Sprawa trafiła do prokuratury, nauczyciel odszedł, dyrektorka szkoły została zawieszona. Ale nie wiadomo, jak by się wszystko potoczyło, gdyby dziewczyny nie odważyły się mówić i gdyby inny nauczyciel z tej szkoły nie nagłośnił sprawy, a wraz z nim lubelskie media. I tak prawdopodobnie uratowali kolejne dziewczyny.
Ale to się dzieje każdego dnia: w firmach, w szkołach, w urzędach. Nigdy nie jesteśmy na to przygotowane. Nikt nas nie nauczył, jak się zachować. Udajemy, że to nic takiego, robimy uniki, manewrujemy. Zawstydzone, upokorzone, bezsilne.

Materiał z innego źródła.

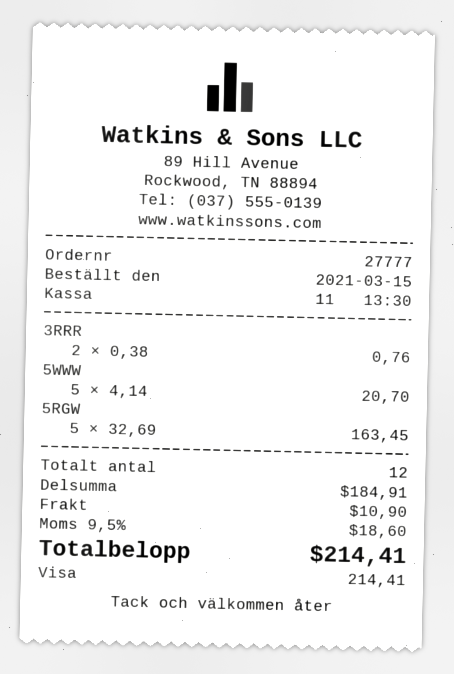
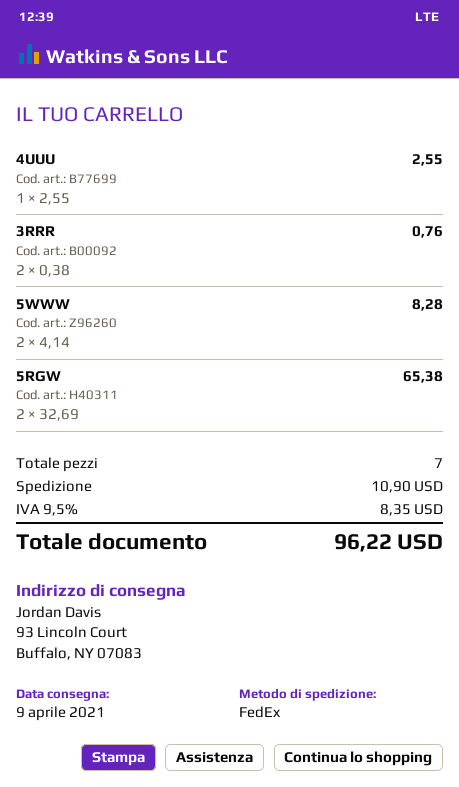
5WWW: 5 x 4.14 = 20.70 -> 2 x 4.14 = 8.28
5RGW: 5 x 32.69 = 163.45 -> 2 x 32.69 = 65.38
4UUU: none -> 1 x 2.55 = 2.55
total quantity: 12 -> 7
tax: 9.5% = 18.60 -> 9.5% = 8.35
total: 214.41 -> 96.22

Można też inaczej; postawić granicę, zaprotestować. Można przestać milczeć. Ale powiedzmy sobie szczerze: to wymaga odwagi i dużej determinacji. Bo świat nie stanie po naszej stronie. Przylgnie do nas opinia trudnej we współpracy, konfliktowej, takiej, na którą lepiej uważać. Zapomnijmy o awansie, rozwoju zawodowym, może trzeba będzie zmienić pracę, szkołę, środowisko. To cena, jaką zapłacimy za uratowanie innych kobiet.
Nikt powiem wam, co zrobić. Każda z was najlepiej wie, co może zrobić.